Testing

Test architecture, types, and best practices for building confidence in your delivery pipeline.

A reliable test suite is essential for continuous delivery. This page describes the test architecture that gives your pipeline the confidence to deploy any change - even when dependencies outside your control are unavailable. The child pages cover each test type in detail.

Beyond the Test Pyramid

The test pyramid - many unit tests at the base, fewer integration tests in the middle, a handful of end-to-end tests at the top - has been the dominant mental model for test strategy since Mike Cohn introduced it. The core insight is sound: push testing as low as possible. Lower-level tests are faster, more deterministic, and cheaper to maintain. Higher-level tests are slower, more brittle, and more expensive.

But as a prescriptive model, the pyramid is overly simplistic.
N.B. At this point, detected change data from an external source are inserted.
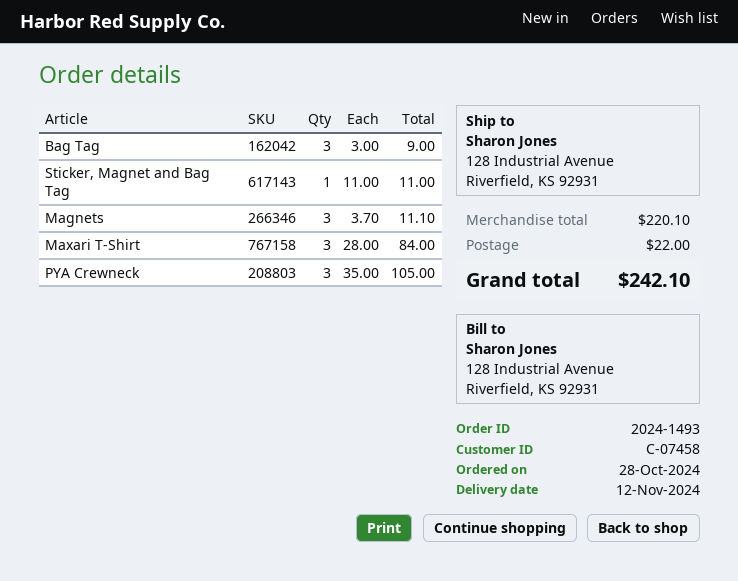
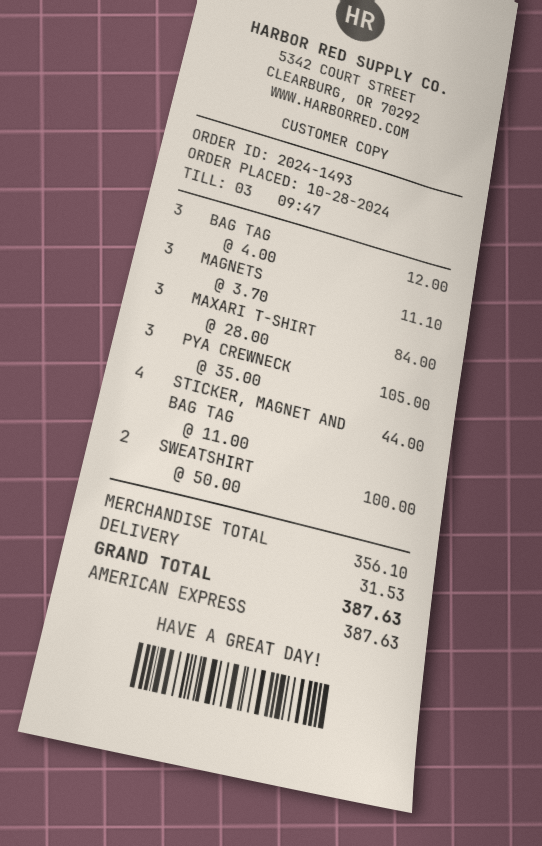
Bag Tag: 3 x 3.00 = 9.00 -> 3 x 4.00 = 12.00
Sticker, Magnet and Bag Tag: 1 x 11.00 = 11.00 -> 4 x 11.00 = 44.00
SWEATSHIRT: none -> 2 x 50.00 = 100.00
subtotal: 220.10 -> 356.10
shipping: 22.00 -> 31.53
total: 242.10 -> 387.63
Teams that treat it as a rigid ratio end up in unproductive debates about whether they have “too many” integration tests or “not enough” unit tests. The shape of your test distribution matters far less than whether your tests, taken together, give you the confidence to deploy.

What actually matters

The pyramid’s principle - write tests with different granularity - remains correct. But for CD, the question is not “do we have the right pyramid shape?” The question is:

Can our pipeline determine that a change is safe to deploy without depending on any system we do not control?

This reframes the testing conversation. Instead of counting tests by type and trying to match a diagram, you design a test architecture where:

  1. Fast, deterministic tests catch the vast majority of defects and run on every commit. These tests use test doubles for anything outside the team’s control. They give you a reliable go/no-go signal in minutes.
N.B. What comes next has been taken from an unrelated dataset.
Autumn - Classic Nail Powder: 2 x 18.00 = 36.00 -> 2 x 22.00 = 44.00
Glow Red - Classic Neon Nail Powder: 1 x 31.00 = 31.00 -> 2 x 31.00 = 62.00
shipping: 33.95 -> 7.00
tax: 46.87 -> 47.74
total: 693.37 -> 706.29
  2. Contract tests verify that your test doubles still match reality. They run asynchronously and catch drift between your assumptions and the real world - without blocking your pipeline.
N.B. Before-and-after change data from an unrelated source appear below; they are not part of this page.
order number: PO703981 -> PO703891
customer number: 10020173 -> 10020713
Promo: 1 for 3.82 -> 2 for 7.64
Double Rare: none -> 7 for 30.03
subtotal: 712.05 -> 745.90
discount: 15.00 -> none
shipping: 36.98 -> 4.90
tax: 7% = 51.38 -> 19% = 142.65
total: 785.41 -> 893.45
  3. A small number of non-deterministic tests validate that the fully integrated system works. These run post-deployment and provide monitoring, not gating.

This structure means your pipeline can confidently say “yes, deploy this” even if a downstream API is having an outage, a third-party service is slow, or a partner team hasn’t deployed their latest changes yet. Your ability to deliver is decoupled from the reliability of systems you do not own.

The anti-pattern: the ice cream cone

Most teams that struggle with CD have an inverted test distribution - too many slow, expensive end-to-end tests and too few fast, focused tests.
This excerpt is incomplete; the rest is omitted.